1. A few Bible passages come close to defining something, such as 1 John 3:4 (sin); 1 John 4:10 (God’s love). But are these definitions, or only contextually significant descriptions? Of course, the precise distinction between definition and description is not always clear.

2. Karl Barth, Evangelical Theology: An Introduction (Grand Rapids: Eerdmans, 1963), 49–50. He uses a somewhat shorter definition in CD for the related concept dogmatics: “As a theological discipline dogmatics is the scientific self-examination of the Christian Church with respect to the content of its distinctive talk about God.” CD,1.1:4.

3. James Barr, Semantics of Biblical Language (London: Oxford University Press, 1961), 129–40, 246–96.

4. In all the discussion below, it should be evident that the term theology refers both to the activity of seeking knowledge and to the texts in which that knowledge is recorded.

5. Friedrich Schleiermacher, The Christian Faith (New York: Harper, 1963).

6. Charles Hodge, Systematic Theology (Grand Rapids: Eerdmans, 1952), 1:19.
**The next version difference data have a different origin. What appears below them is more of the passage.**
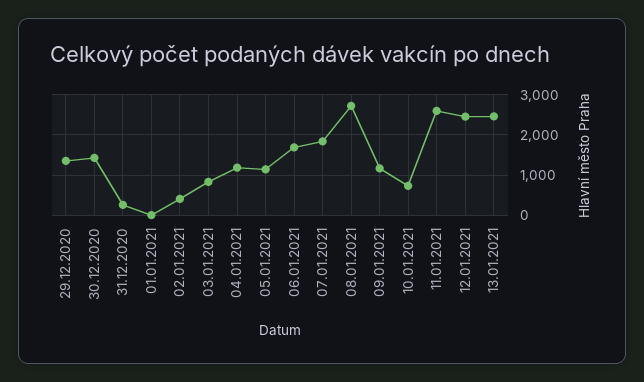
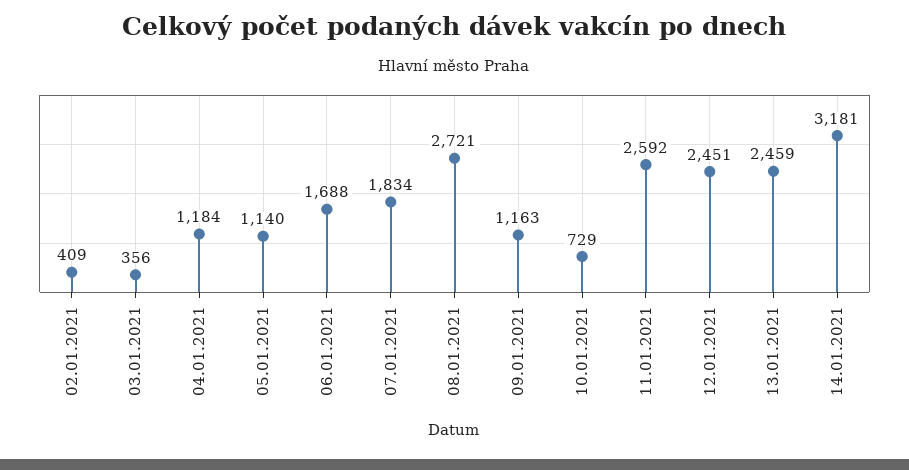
29.12.2020: 1400 -> none
30.12.2020: 1400 -> none
31.12.2020: 200 -> none
01.01.2021: 0 -> none
03.01.2021: 800 -> 356
14.01.2021: none -> 3181

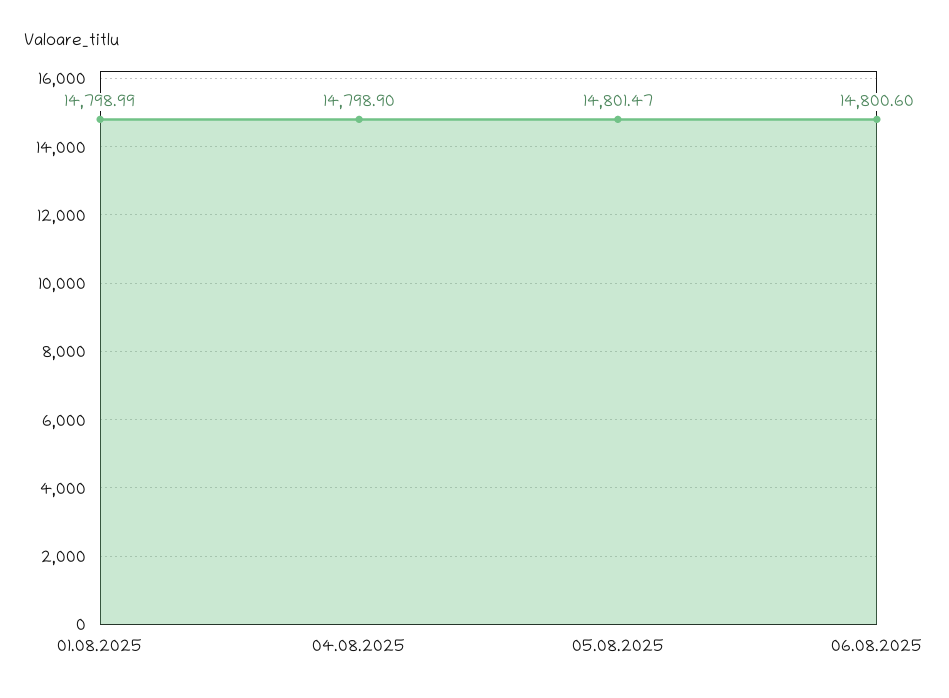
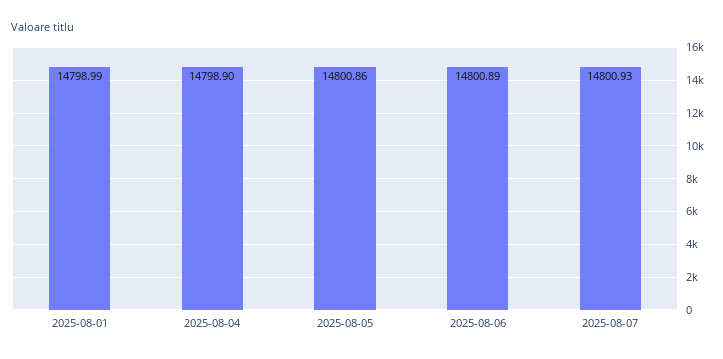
05.08.2025: 14801.47 -> 14800.86
06.08.2025: 14800.6 -> 14800.89
2025-08-07: none -> 14800.93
7. Didaskalia is translated “doctrine” in 1 Timothy 1:10; 4:6; Titus 1:9; 2:1. Of course, we today often use doctrine as a synonym for theology.

8. Another way of bringing out the practicality of theology is to note that the term has often been used (by Abraham Kuyper, for example) to denote the knowledge of God that believers receive by saving grace, as in John 17:3. The early pages of John Calvin’s Institutes discuss this saving knowledge of God in Christ. On the first page Calvin says that we cannot rightly know ourselves without knowing God, and vice versa. On this concept of theology, see SBL, 73–78.

9. Later, I will indicate three perspectives that we can bring to bear on many theological questions. In my definition of theology, those three perspectives are Scripture (normative), persons (existential), areas of life (situational). So my definition of theology contains these three elements.

10. Exegetical, biblical, and systematic theology are all misnomers. Exegetical theology is not more exegetical than the others, nor is biblical theology more biblical, nor is systematic theology necessarily more systematic.

11. Meaning is not something different from application. See my discussion in DKG, 83–84, 97–98. When someone asks, “What is the meaning of this passage?” he may be asking for a number of things, including (1) a translation into his language, (2) an explanation of its function in its immediate context or in the whole Bible, and (3) help in the personal appropriation of its teaching (what does it mean to me?). These forms of meaning are also forms of application, so the two terms cover the same ground. It is therefore misleading for someone to claim that items1 and2 represent meaning, but3is merely application. All of these are questions about meaning and also about application. All questions about meaning are questions about application, and vice versa.

12. Full disclosure: I do not have an earned doctorate. I completed all requirements for the Ph.D. at Yale University except for the dissertation. In 2003 I received an honorary D.D. degree from Belhaven College. So critics are welcome to dismiss my comments here as sour grapes if they prefer. I trust that other readers will respond in a less ad hominem fashion.

13. John Murray’s lectures in systematic theology consist almost entirely of the exegesis of biblical passages that establish Reformed doctrines. He explains his method in his important article “Systematic Theology,” in MCW, 4:1–21.